When 12-year-old Claudia runs away from home, bored with good grades and going to bed on time, she and her brother sneak into the Museum of Modern Art and wait for everyone to leave. Keeping a low profile, the pair join school-group tours during the day and hide in bathroom stalls when the museum closes. At night, they bathe in the Met’s fountains, collect “wishing coins” for lunch money, and sleep in the museum’s fabulous collection of antique royal beds despite the heroic efforts of many a velvet rope.
One day, a sculpture by an unknown artist arrives at the museum, interrupting Claudia’s idyllic vacation from “real life” with a pressing mystery: Who carved the marble angel? Where did it come from? And why did its previous owner auction the masterpiece for a paltry $225? It’s a riddle that catapults precocious Claudia from the humdrum suburbs of her Connecticut home to the gritty, glamorous streets of New York City and back again—this time ready to “tiptoe into adulthood.”
This delicious coming-of-age mystery (which is both a who- and whydunnit) is the crux of E. L. Konigsburg’s classic children’s book From the Mixed-Up Files of Mrs. Basil E. Frankweiler, which I read under the covers with a flashlight when I was about Claudia’s age. Drawing inspiration from the novel’s “top secret” title and its enduring motifs of wonder, adventure, beauty, mystery, independence, and creativity, our 11th and final exhibition of the year includes slept-on staff favorites from NOT REAL ART’s very own “mixed-up files.”
In celebration of our first year of in-house exhibitions, From the Mixed-Up Files of NOT REAL ART includes 18 works selected by staff archivist Kirsten Bengtson-Lykoudis, founder and publisher Scott “Sourdough” Powers, and yours truly, editor in chief. Countless bookish children have discovered Konigsburg’s classic novel since I first flipped its pages under my panda bear blanket as a shy sixth grader—somehow, we, like Claudia, became the unlikely heroines (or heroes) of our own stories through the magic of art and adventure. I hope this show does the same for you.
Art, Wonder, and Beauty
NOT REAL ART podcast guest Alice creates large-scale, kaleidoscopic mirror sculptures that transport viewers into the fourth dimension. The Burning Man artist designed our pick for the show, “Ascension” (pictured), with the same proportions as the Great Pyramid in Egypt. Growing up queer in Minnesota, Tyler James Bangkok found refuge in The Wizard of Oz and Japanese anime. His whimsical NFT “Are We Floating Yet?” blends youthful escapism with flashes of a future life abroad.

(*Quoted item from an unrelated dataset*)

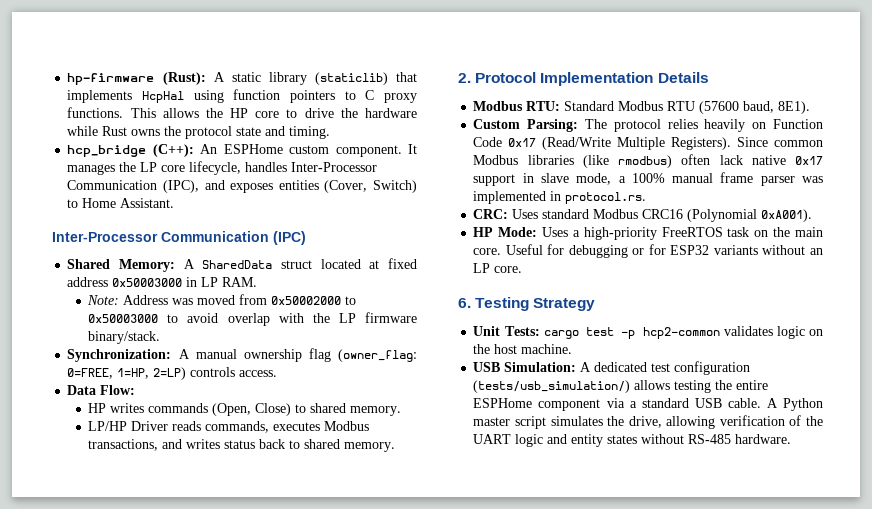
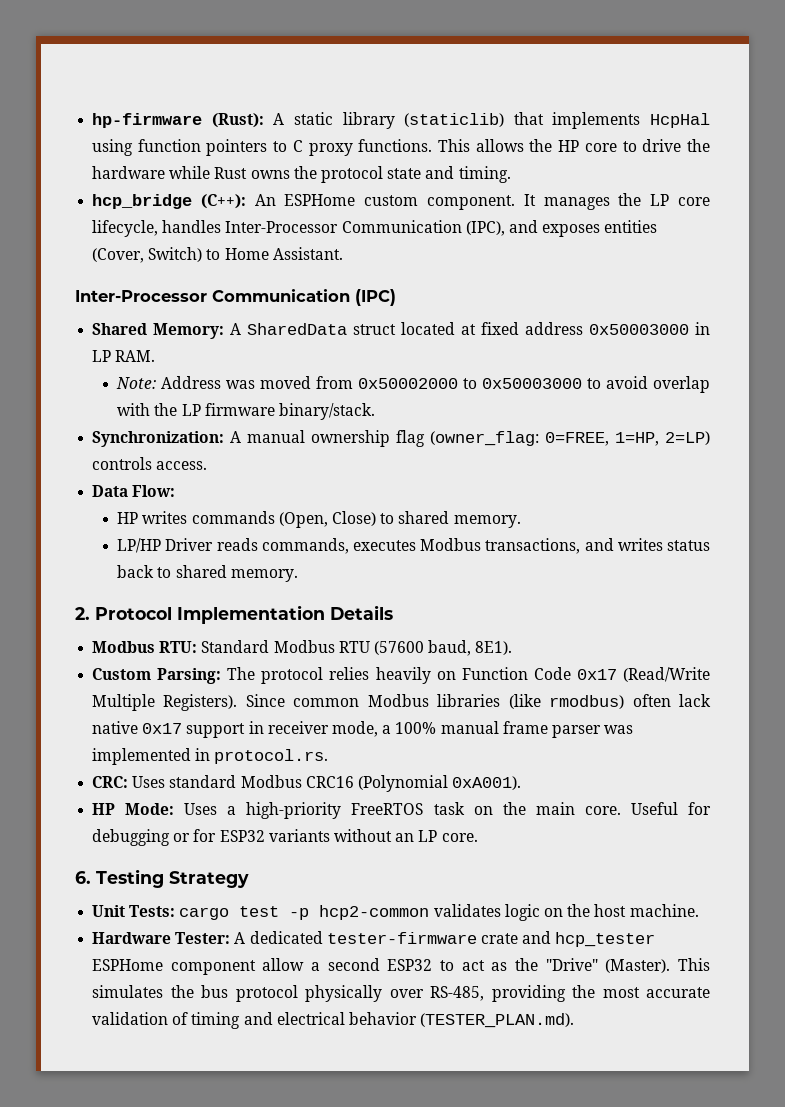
- Since common Modbus libraries (like rmodbus) often lack native 0x17 support in slave mode, a 100% manual frame parser was implemented in protocol.rs.
+ Since common Modbus libraries (like rmodbus) often lack native 0x17 support in receiver mode, a 100% manual frame parser was implemented in protocol.rs.
- USB Simulation: A dedicated test configuration (tests/usb_simulation/) allows testing the entire ESPHome component via a standard USB cable. A Python master script simulates the drive, allowing verification of the UART logic and entity states without RS-485 hardware.
+ Hardware Tester: A dedicated tester-firmware crate and hcp_tester ESPHome component allow a second ESP32 to act as the "Drive" (Master). This simulates the bus protocol physically over RS-485, providing the most accurate validation of timing and electrical behavior (TESTER_PLAN.md).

Janet Luongo’s “Amazing Flying Artist Teacher” has a children’s book sensibility. References to Picasso, George Grosz, and Michelangelo merge with dream-like images of trapeze artists and birds in flight. Walter Plotnick’s exhilarating photo-collage “Aiming for a Better Future” captures the promise of early childhood.
Adventure, Mystery, Secrets, and Play
The young tutu-wearing protagonist of Liese Chavez’s oil painting “Peek” (pictured) simultaneously offers and denies viewers a tempting secret. Texas artist Marcelina Gonzales creates oil-tinted resin works that reconstruct the artist’s memories of growing up in an American border town. Devoid of people, “Our Blue Casita” effortlessly captures the carefree summer days of childhood with a simple chalk drawing.
Luxuriating in the sight and scent of oil paints—“their smell and texture are mesmerizing”—Yannis Chan creates tenderhearted work like “Wherever I Go, You Bring Me Home” that captures the wide-eyed innocence of childhood dreams. John Ringer’s moody painting of the moon fits into a larger narrative of his teenage escape to the West Coast and back.
Independence and Creativity
Mireya S. Vela’s radiant image of a golden bird kissing a woman (pictured) conveys the artist’s belief in the power of art to counteract her chaotic childhood.
Mixing the macabre with bright colors, Lacey Eidem explores the complexities of human nature “through the fresh eyes of a child” in her cheeky watercolor “Will My Face Really Stick Like That.” April Winter’s self-portrait “The Tortoise and the Hair” touches on the photographer’s intertwining needs to nurture her creative roots on an isolated island and venture into the world outside.